Name: Fikayo Aderoju

Origin Country: Nigeria

Fikayo Aderoju is a compassionate, enthusiastic, self driven and motivated leader. He is currently in his 4th year studying Economics and an Intake Manager at TD Bank. He's also a Peer Mentor for York University's Vanier College and  a TD Campus Ambassador, where he connects students with fantastic opportunities. Fikayo's life mandate is to impact lives and inspire people. He truly loves helping others reach their full potential and become the best version of themselves.

Read more about Fikayo

Attitude of gratitude informs Aderoju's life 

By Elaine Smith

Fikayo Aderoju attributes his successes in life to a Jesus and has turned his gratitude into action. 

Aderoju, an international student from Nigeria who will be graduating with honours in economics from York University in 2022, and a circle of friends have created an informal charitable endeavour called Project Impacting Lives to give back to the Toronto community that has nurtured him throughout his undergraduate years. 

“I’m a Christian and every single success in my life I attribute to God,” Aderoju says. “I didn’t want to wait until I was an alumnus to put some good out there, so in 2019, I started Project Impacting Lives with a group of friends. It’s a youth initiative to help people in need and make their lives better.”  

The non-profit group got off to a rocky start when Fikayo and his friends decided to distribute food to the homeless in downtown Toronto and found the intended recipients weren’t tempted by the items they were offering. 

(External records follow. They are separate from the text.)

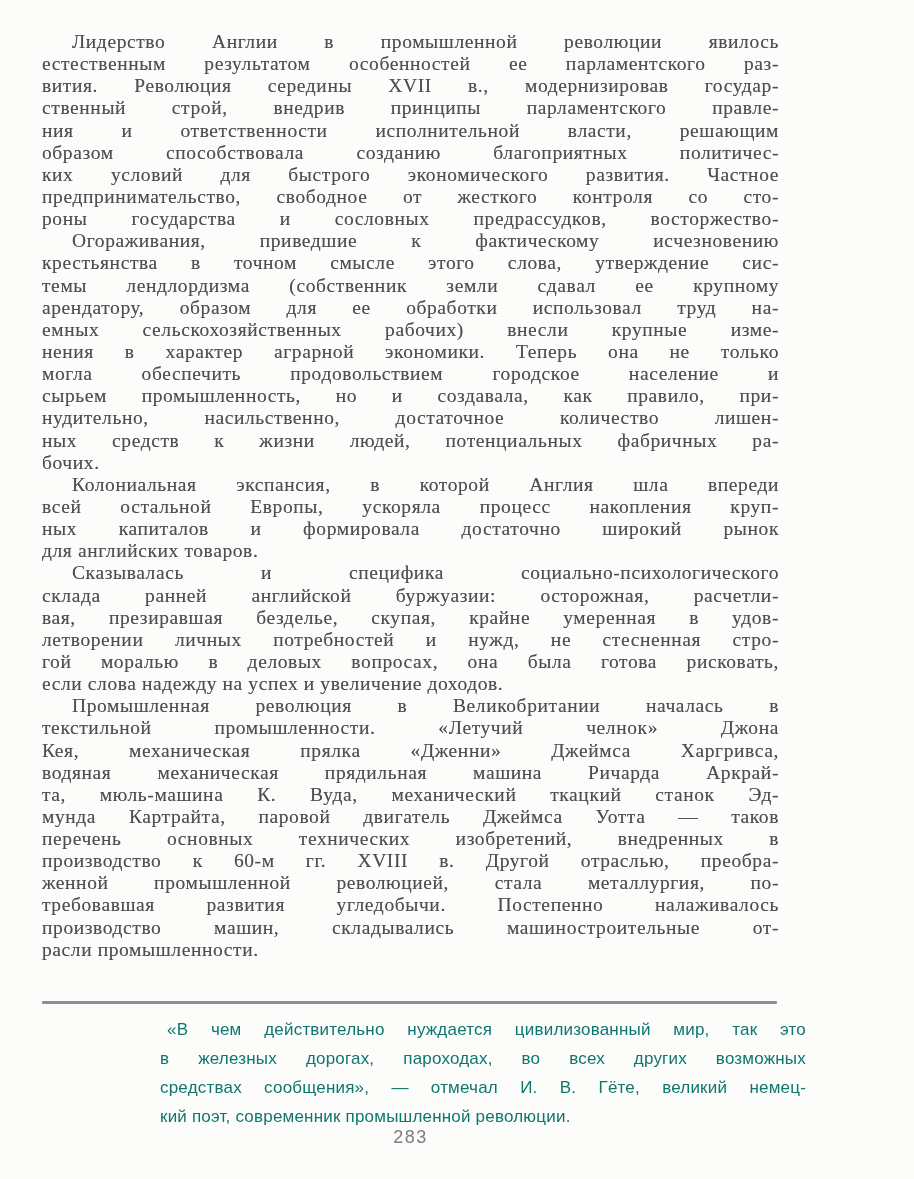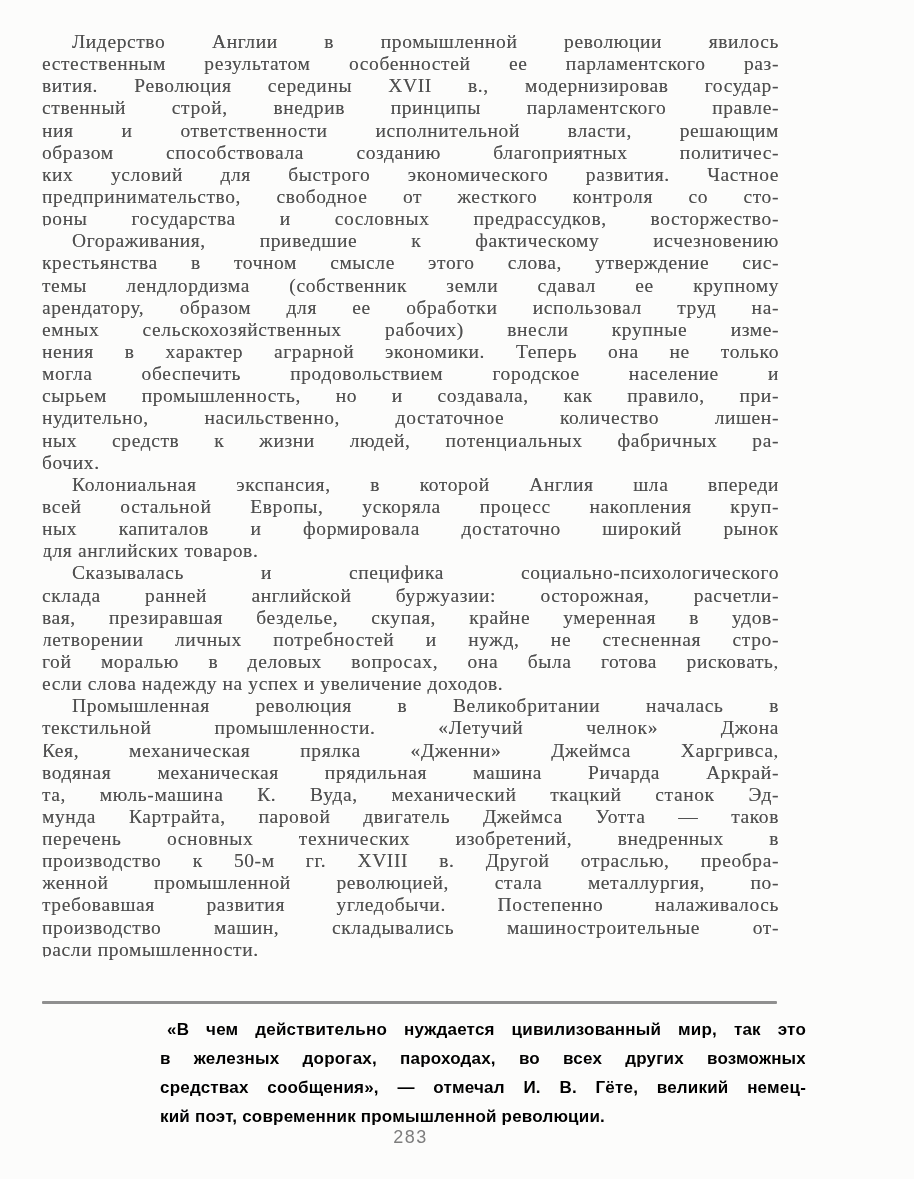"Лидерство Англии в промышленной" * { border-radius: 32px -> none }
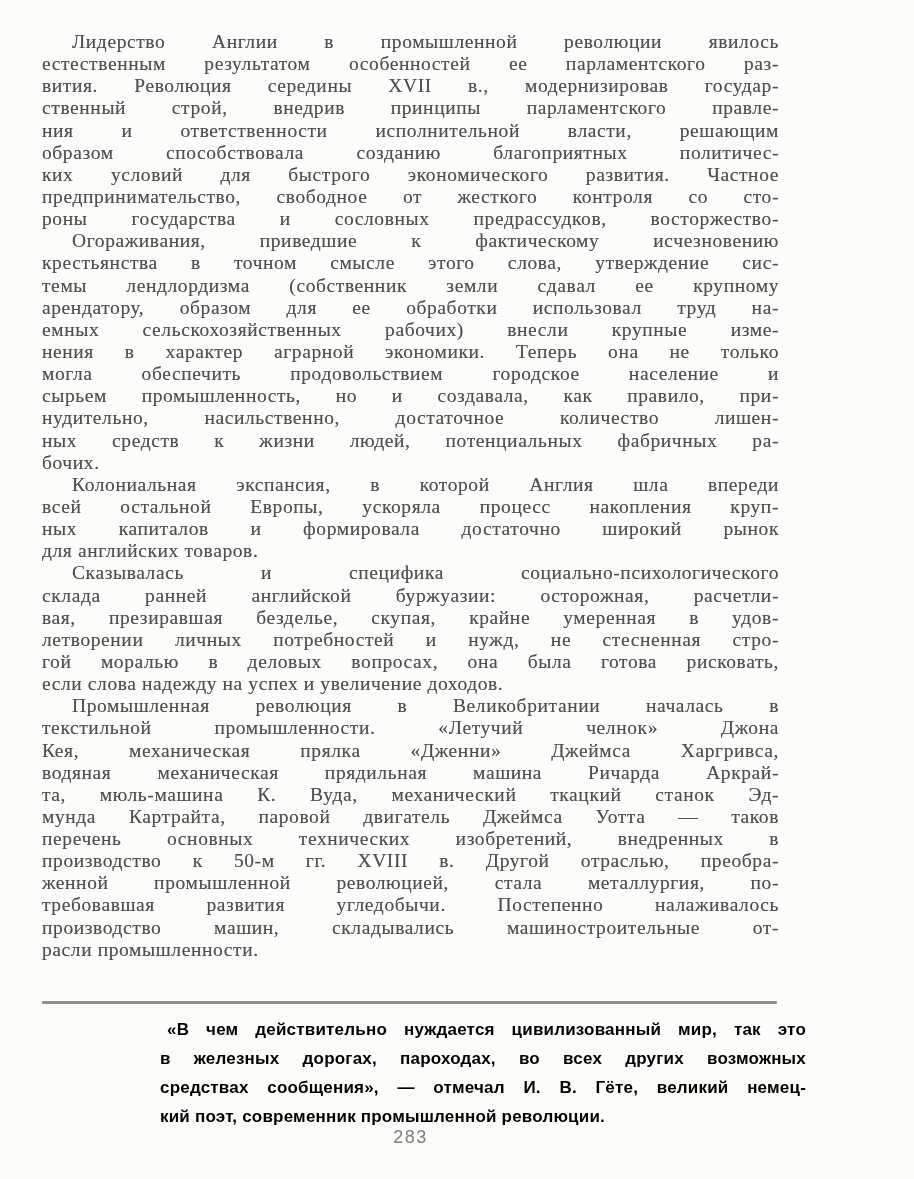"производство к 50-м гг. XVIII" div.line { text: 50-м -> 60-м }
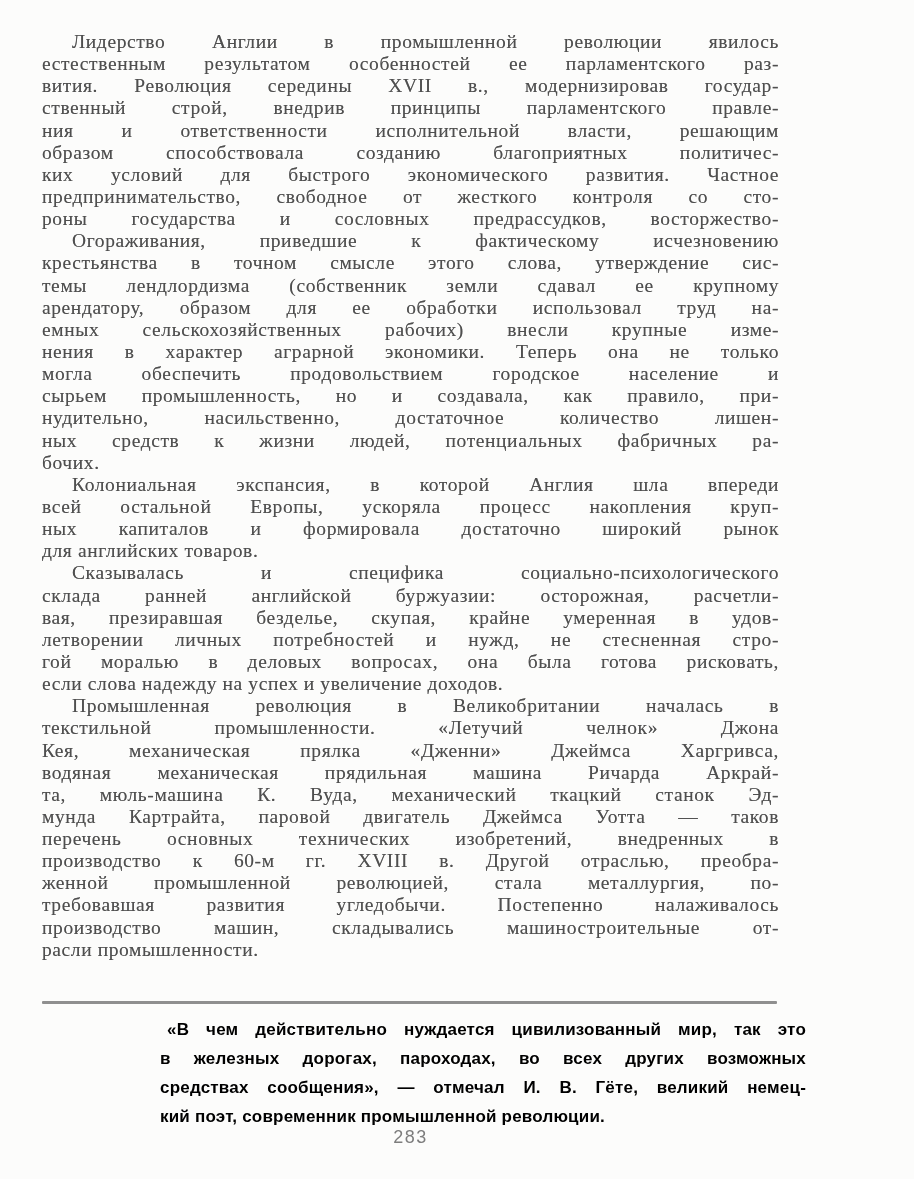"«В чем действительно нуждается" aside.footnote { color: #000000 -> #0f766e; font-weight: bold -> none }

“We didn’t give up; we decided to try again,” says Aderoju. “We became more strategic and did some research to see what was really needed. The next time, we brought emergency blankets, warm gloves and socks and we received tons of hugs in return. Last December, we gave out 100 packages on the street and we got lots of hugs.” 

Using their personal funds and donations from their networks, the informal not-for-profit continues to “put some good out there.” This past summer, the friends participated in a food and fun fair in North York. They cooked dishes from Aderoju’s native Nigeria – chicken, jollof rice and plantains – and gave away meals to area residents and distributed some to the homeless. Recently, Project Impacting Lives raised money for a $1,100 scholarship to help a university student in financial need and then spread to word to potential applicants. 

“We were worried about what we’d do if nobody applied, but we had 63 applicants,” Aderoju says. “The whole team has been reading through the applications. It’s hard to decide; there are so many great stories.” 

Aderoju’s good works come from his heart and from his own experience. Although his parents pay his university tuition, he is responsible for his own living expenses and has been working while attending university to support himself. Since Oct. 2020, he has worked as a paid intern for TD Bank; first as a business analyst, then as an intake manager. He has also become a campus ambassador for TD, sharing his experiences and helping students get their resumes in front of the bank’s recruiters. 

“Last May, I was begging for an internship and God blessed me,” Aderoju says. “I want to help 50 Black students get their own internships in 2022.” 

Aderoju also assists fellow students in other ways. He is a peer mentor for Vanier College, coaching others on writing resumes and cover letter and he also serves as a Dean’s ambassador, motivating prospective high school students to attend York. In addition, he is a mentee in the Advancing Black Students stream of a new York University program, Advancing YU. 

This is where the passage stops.